Le temps des feuilletés aux épinards
Dans les Laurentides où je demeure depuis trente ans, une soudaine froidure a rougi les pourtours de nos montagnes. Pour l’instant, nous vivons dans une galerie d’art comparable au Louvre de Paris. Je sais pourtant qu’à la fin d’octobre, un peu partout sur nos devantures de maison, des citrouilles massacrées agoniseront en silence, des araignées géantes se tisseront des échelles pour descendre des gouttières, et des serpents mordorés claqueront des dents en s’enfuyant d’en dessous de nos galeries.
Puis la froidure s’installera, le blanc de l’hiver couvrira la terre et incessamment, je penserai aux festins du temps des Fêtes. Je m’y vois déjà. Grand tablier blanc attaché sur une veste immaculée, manches retournées, cheveux cachés, souliers confortables, musique baroque et thermos de café brûlant, je m’installe à l'immense table de la cuisine.

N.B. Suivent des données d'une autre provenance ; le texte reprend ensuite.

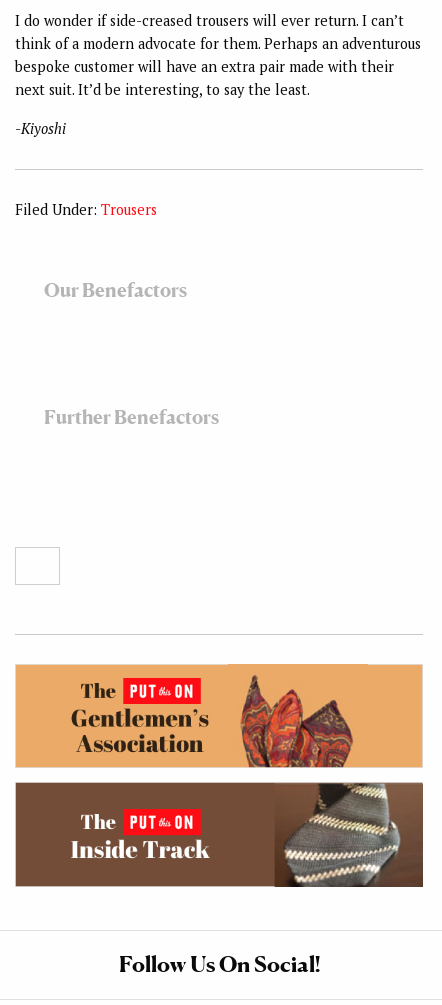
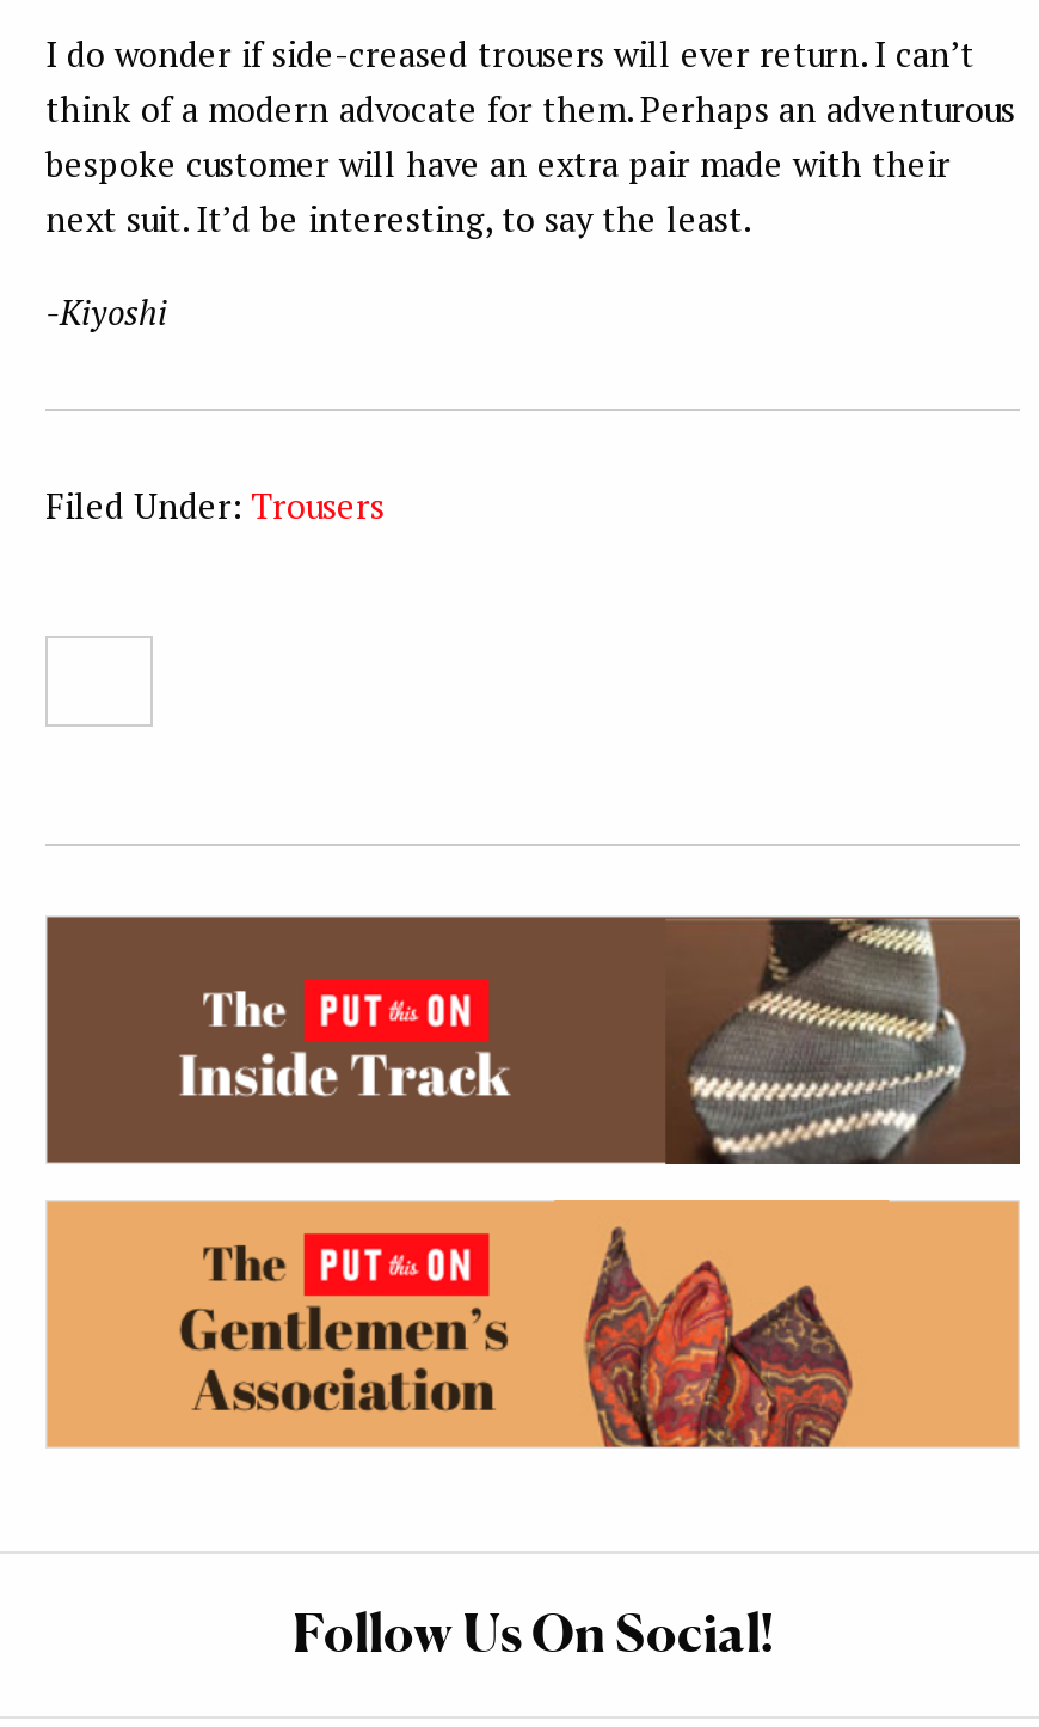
[44,279,187,301] Our Benefactors -> none
[44,406,219,428] Further Benefactors -> none
moved [15,664,423,768] -> [45,1200,1020,1449]: [image]
moved [15,782,424,888] -> [45,915,1022,1166]: [image]

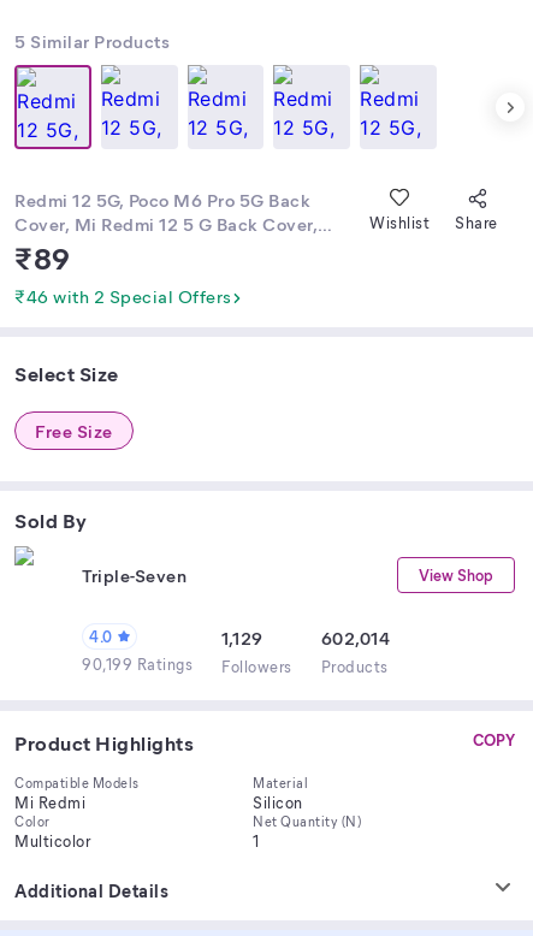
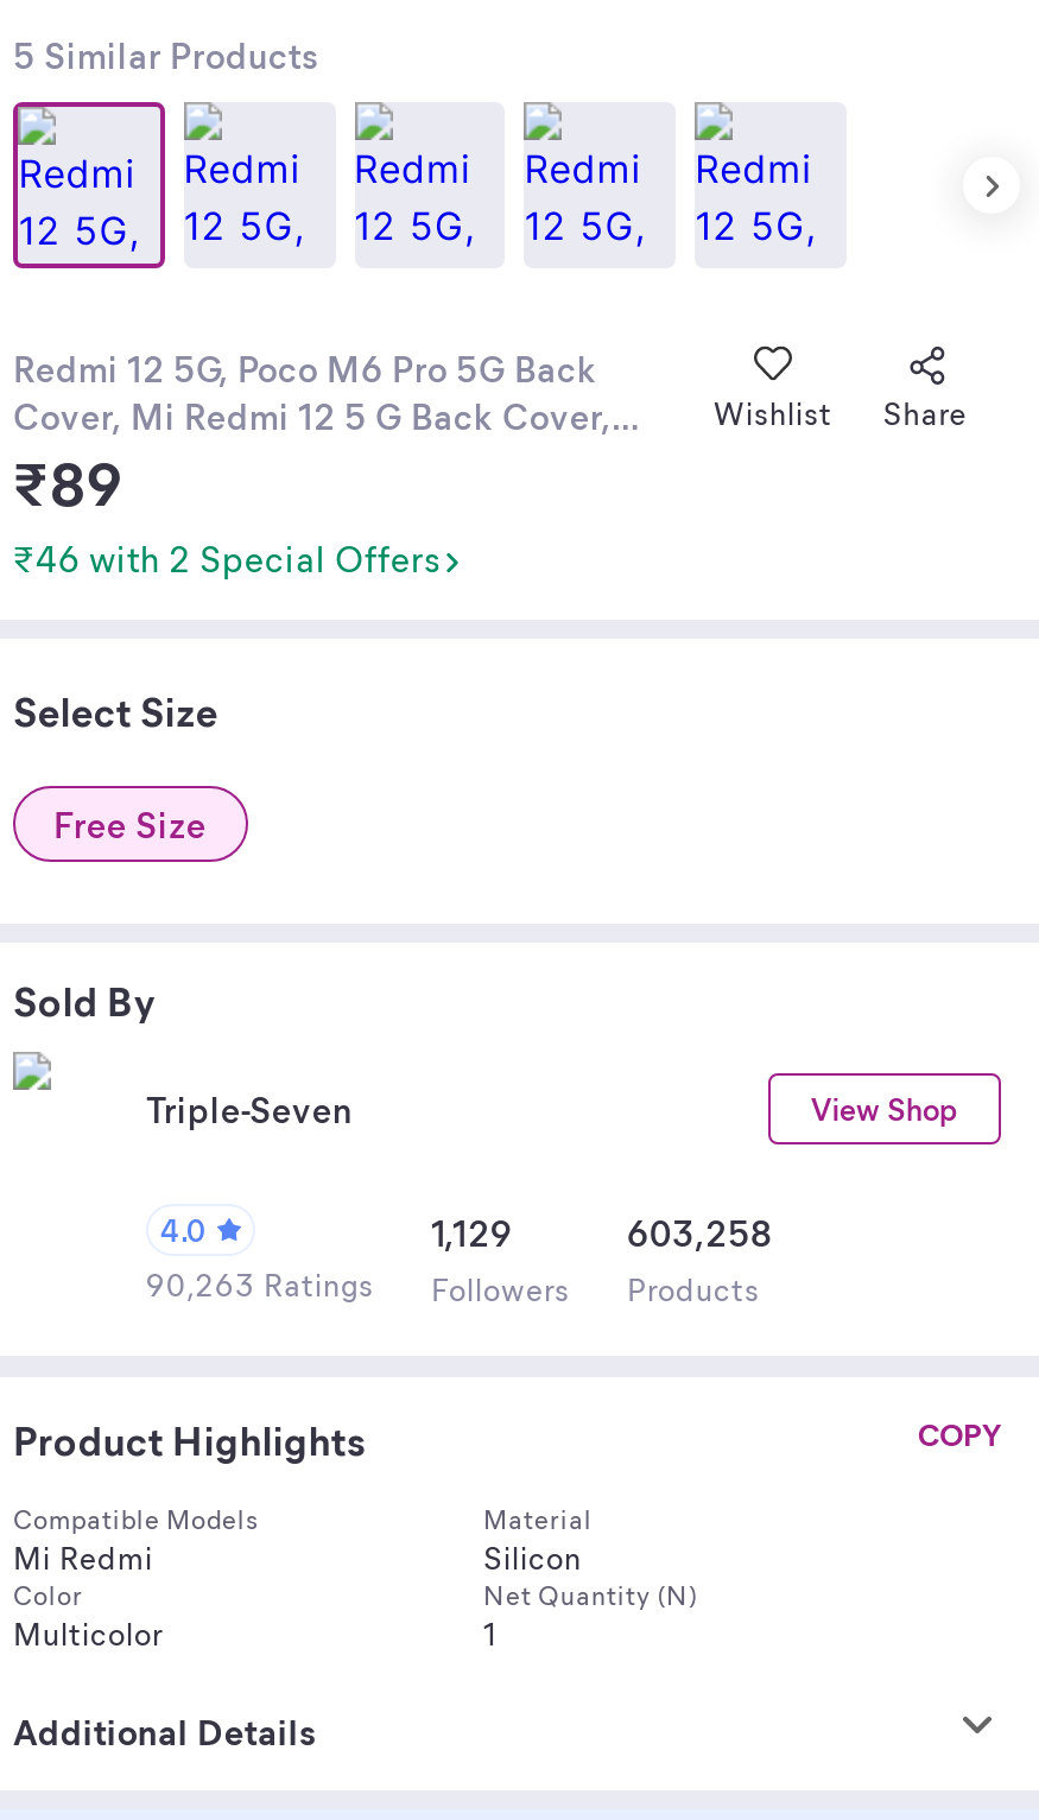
[321,626,390,650] 602,014 -> [627,1209,773,1256] 603,258
[82,653,388,676] 90,199 Ratings Followers Products -> [146,1263,760,1308] 90,263 Ratings Followers Products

Le moment de cuisiner mes feuilletés aux épinards est enfin arrivé! Je dépose sur la table un immense bol dans lequel je mélangerai tous les ingrédients pour faire la pâte phyllo. Je cuisine cette recette depuis plus de 50 ans et, sans rien mesurer, je sais que la pâte malaxée donnera cinq grandes tôles rondes de 15 pouces de diamètre et d’un pouce et demi de hauteur. Au pif, quelque 20 morceaux de délicieux feuilletés par tôle.
Dans le gros bol, je mets de la farine blanche, du shortening végétal Crisco, des œufs battus, une fine pluie de sel et du Seven Up pour lier le tout en malaxant la pâte à la main. Plus mes précieuses mains s’affairent dans le bol et plus le mélange devient doux et docile. Je la divise en 25 petites boules de la taille d’une orange et, avec le rouleau à pâte, j’étends chacune d’elles en une feuille à la grandeur d’une assiette d’environ 9 pouces. Avec un pinceau, j’étends à profusion du beurre fondu sur chaque feuille et reforme chaque boule, les laissant tranquilles, juste le temps de sortir mon gros chaudron et de pocher rapidement 25 sacs d’épinards du commerce. Puis j’enlève toute l’eau en les essorant méticuleusement. Dans une grande poêle, je les rissole avec un peu de beurre, des échalotes et beaucoup d’aneth. Lorsque le mélange a refroidi, j’ajoute une bonne quantité de feta râpé grossièrement.
J’en suis à mon troisième café lorsqu’arrive le plus laborieux du travail. Il s’agit de reprendre chacune des 25 petites boules bourrées de beurre et de les aplatir une deuxième fois avec le rouleau à pâte jusqu’à ce qu’elles atteignent la dimension des grandes tôles.
Dans chaque tôle bien beurrée, je dépose une première grande feuille ronde que je badigeonne de beurre. Puis une deuxième badigeonnée et sur la troisième feuille, j’étends uniformément un cinquième du mélange d’épinards-feta sur toute la surface. Je recouvre ensuite le tout avec la quatrième feuille badigeonnée et finalement la dernière feuille, celle du dessus, qui devra être outrageusement bien beurrée. Comme c’est une pâte phyllo maison, le vrai beurre est très important.
Avant de mettre les tôles au four, je coupe les morceaux en carrés d’environ deux pouces et les recoupe lorsqu’ils sortent du four pour éviter de les briser. Comme mes tôles sont rondes, plusieurs morceaux sont inégaux.
Je me souviens tellement du temps où mes ados tournaillaient dans la cuisine, attirés par l’odeur enivrante des feuilletés tout juste sortis du four. Sous prétexte de prendre les morceaux biscornus, ils vidaient un tiers de la grande tôle avant qu’elle ait le temps de refroidir.
On peut congeler les tôles de feuilletés non cuits, ou cuits puis refroidis, sans problème. Je m’empresse de les mettre au congélateur si je veux qu’il en reste pour les fêtes de Noël! Bénies soient mes mains vaillantes, car presque tout le monde adore les feuilletés aux épinards!